* **What the task asks**:
Could you retype the records below exactly as they appear, skipping any pictures?

* **Items listed in a dataset**:
○ ○ ○

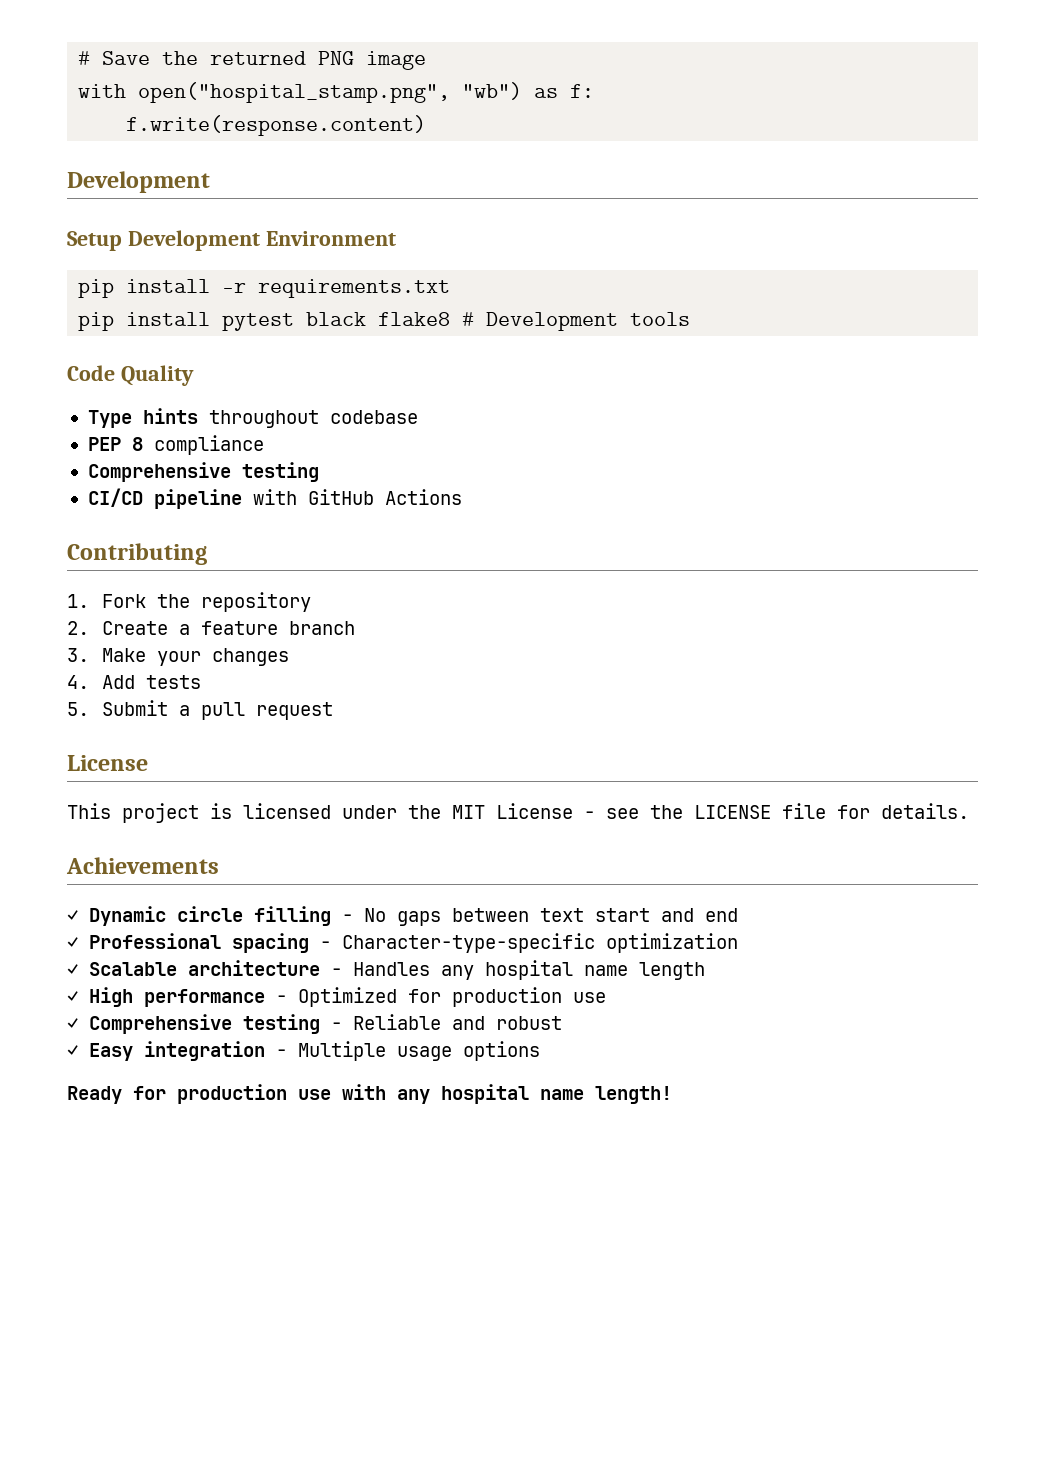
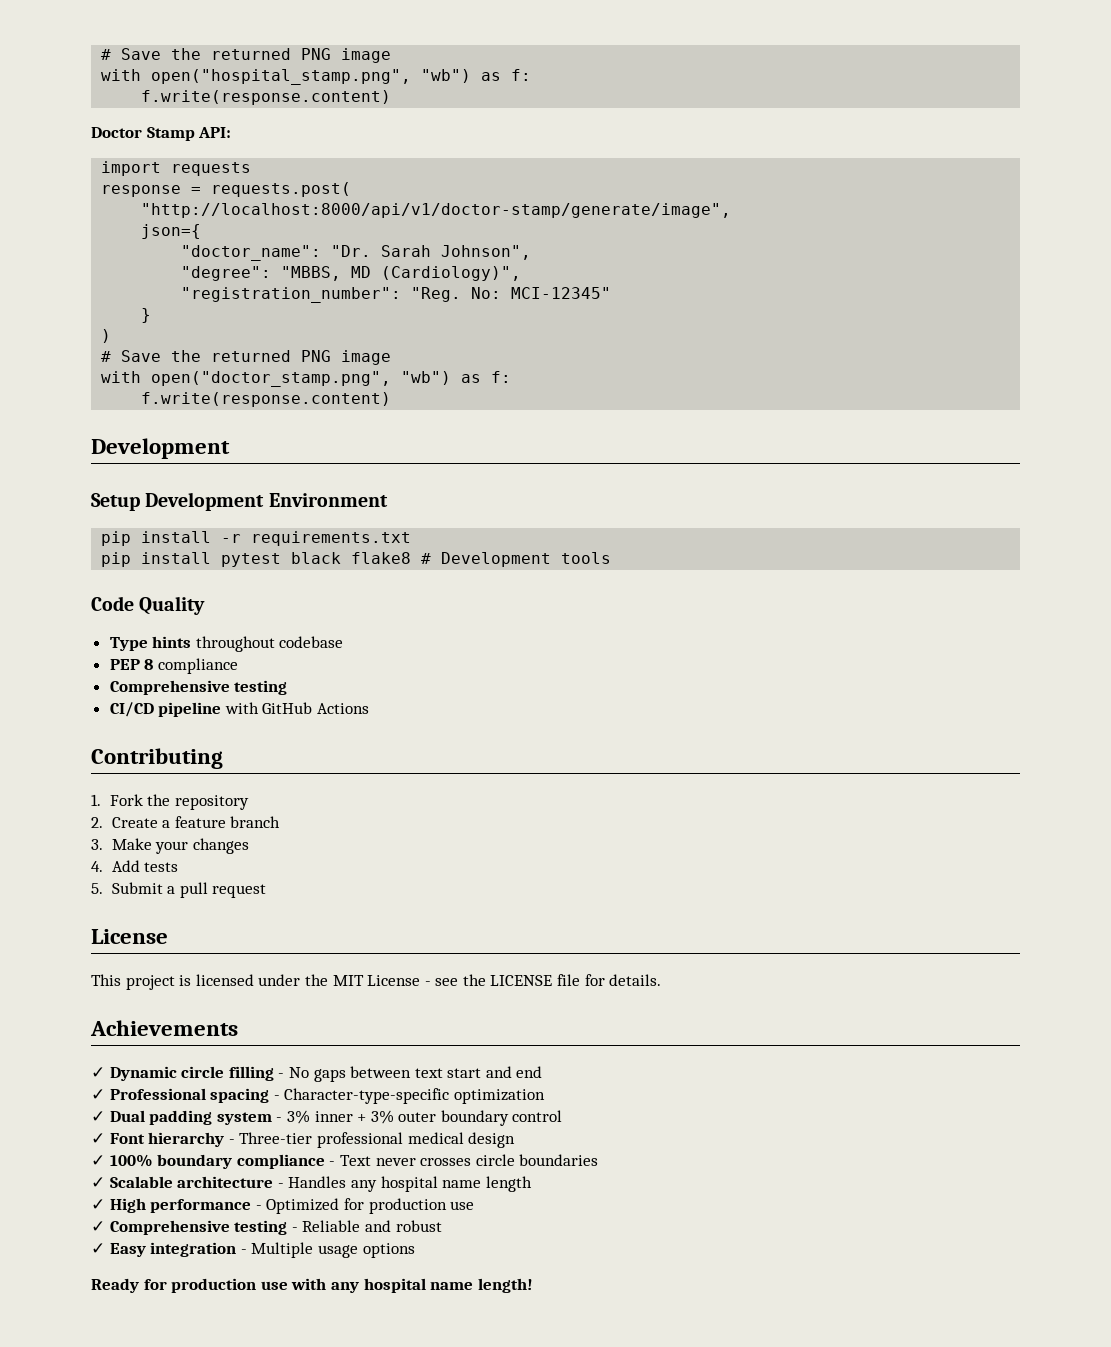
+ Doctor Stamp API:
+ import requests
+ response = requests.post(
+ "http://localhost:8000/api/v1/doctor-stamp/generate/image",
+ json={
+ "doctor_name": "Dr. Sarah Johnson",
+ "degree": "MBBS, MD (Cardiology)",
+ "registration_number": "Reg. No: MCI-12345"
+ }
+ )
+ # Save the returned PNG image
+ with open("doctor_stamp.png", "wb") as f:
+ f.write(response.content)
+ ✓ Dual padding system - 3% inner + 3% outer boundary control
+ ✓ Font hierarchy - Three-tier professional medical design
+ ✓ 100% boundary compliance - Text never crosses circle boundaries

○ ○ ○

* **Response to the task**:
+ Doctor Stamp API:
+ import requests
+ response = requests.post(
+ "http://localhost:8000/api/v1/doctor-stamp/generate/image",
+ json={
+ "doctor_name": "Dr. Sarah Johnson",
+ "degree": "MBBS, MD (Cardiology)",
+ "registration_number": "Reg. No: MCI-12345"
+ }
+ )
+ # Save the returned PNG image
+ with open("doctor_stamp.png", "wb") as f:
+ f.write(response.content)
+ ✓ Dual padding system - 3% inner + 3% outer boundary control
+ ✓ Font hierarchy - Three-tier professional medical design
+ ✓ 100% boundary compliance - Text never crosses circle boundaries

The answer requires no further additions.